Thursday, June 28, 2012

Batman Inc. #2

Writer: Grant Morrison
Artist: Chris Burnham
Company: DC Comics

An important issue not only for the story that Grant Morrison has been telling from the moment he took over the Batman franchise, this issue also proves that the single issue story is alive and well. I'm seeing that somewhat forgotten style more and more often these days and I'm quite pleased by it. That's not to say that this doesn't continue the story of Leviathan versus Batman and his team of dead soldiers, because it does so in a big way. What it means is that this has a blast coming from both barrels. From cover to cover there is a story, and interesting one at that, being told.

The story in question is the all important roller coaster ride of Talia Al Ghul's life.

Origin stories are typical in comics. They run the gamut of being either good or bad. Very rarely do they fall into middle ground. Grant Morrison does origin stories in ways that boggle the mind. In All Star Superman he covered Superman's origin in a single page. This origin for Talia is a bit on the longer side but the feeling that it evokes is the same. It's grand. There's no better word for it. A panel that sees Ras Al Ghul hold up his daughter, Lion King style, over the precipice of the world...That single panel sums up so much about both of the characters and the comic itself. The Al Ghul's are entitled and vicious and those sentiments are splashed in every panel that they eye can see.

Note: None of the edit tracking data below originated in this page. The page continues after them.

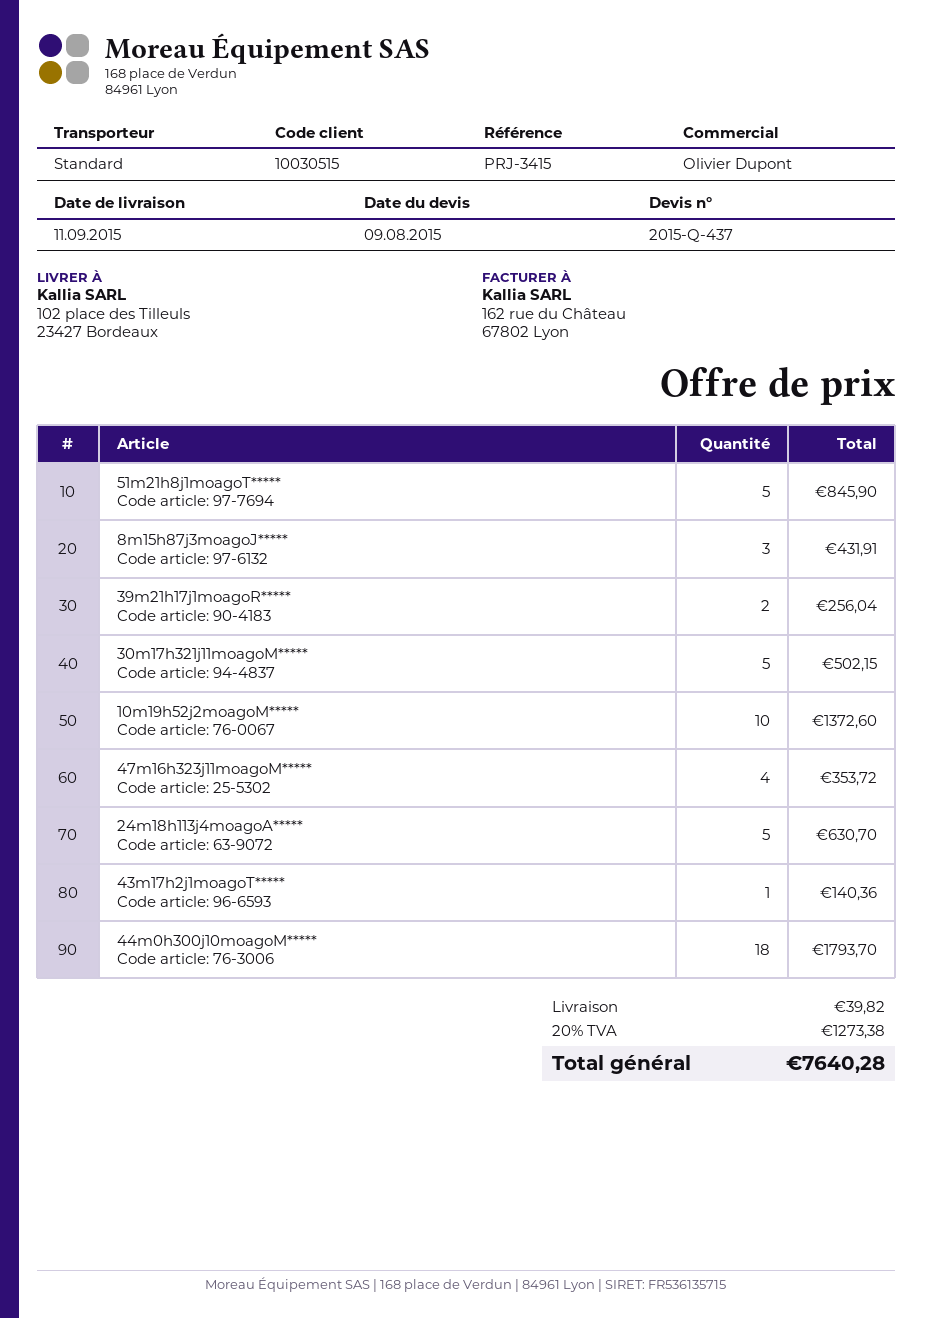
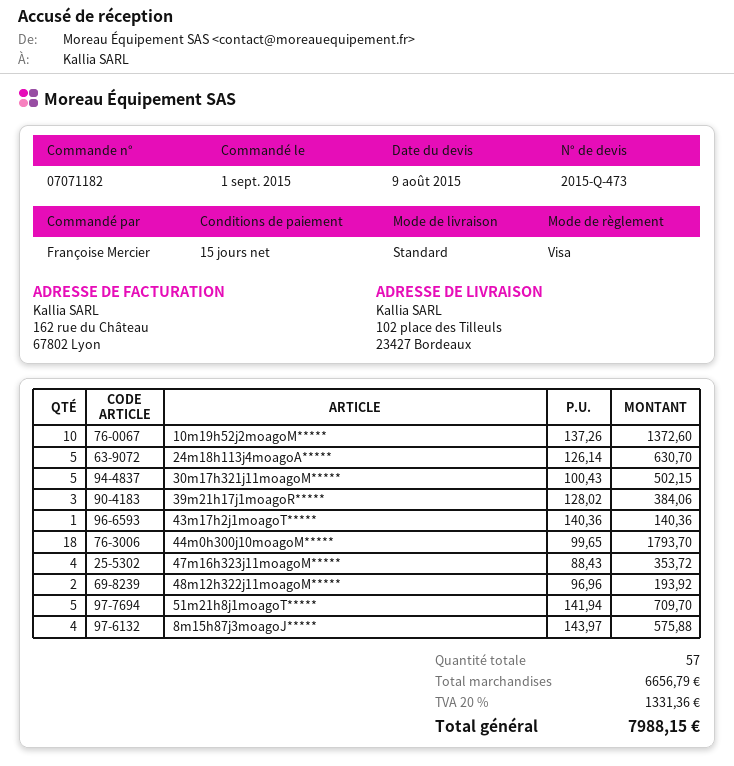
quote number: 2015-Q-437 -> 2015-Q-473
51m21h8j1moagoT*****: 5 for 845.90 -> 5 for 709.70
8m15h87j3moagoJ*****: 3 for 431.91 -> 4 for 575.88
39m21h17j1moagoR*****: 2 for 256.04 -> 3 for 384.06
48m12h322j11moagoM*****: none -> 2 for 193.92
shipping: 39.82 -> none
tax: 20% = 1273.38 -> 20% = 1331.36
total: 7640.28 -> 7988.15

As for story progression, while it's limited in forward movement, this sees the past five years, everything from Batman & Son, Grant Morrison's first foray with his Black Glove and Damian arcs, from Talia's perspective. Not only that, but we see bits and pieces about Talia, things that we knew nothing about, come to light. The framework of it all, a back and forth time jaunt that sees all of these things spliced together with a conversation taking place in the present between Father and Daughter is masterful. It's a meeting of the minds, a chess game of monumental proportions, and the calm before the storm.

The only off moments were the reminders of how Damian came to pass, a fling one night that took place during the Son of a Demon story. Having that Batman decked out in the New 52 gear is strange and if you consider the timeline that we're presented with, it doesn't quite shake out. A part of me is glad that it's still in continuity, but it's a little shaky.

Chris Burnham's art is testament to the Gods of Amazing. He and Morrison work hand in hand so well. It's almost as if they read each other's minds and are able to distill their essence in the shapes and characters on the page. The way that Burnham draws Talia, all haughty and sinister while at the same time capturing the grandness of Ras as he lords over all on his red throne. It's not just the way he has his characters move either, though they tend to move so fluidly and organically, it's more that he takes everything so seriously. The copious amounts of backgrounds and the sheer number of locales that occur in this comic are all flawless. He handles everything from expensive mountain castles in the Himalayas to Gypsy tents to lush parties to desert dunes. Burnham kicks ass and continues to cement his place in the pantheon of kick ass artists.

So yes, this is the most important comic Talia Al Ghul will ever have. It's a great issue, one that connects the dots and puts an exclamation point as a new chapter to Grant Morrison's opus begins. Your move, Detective, indeed.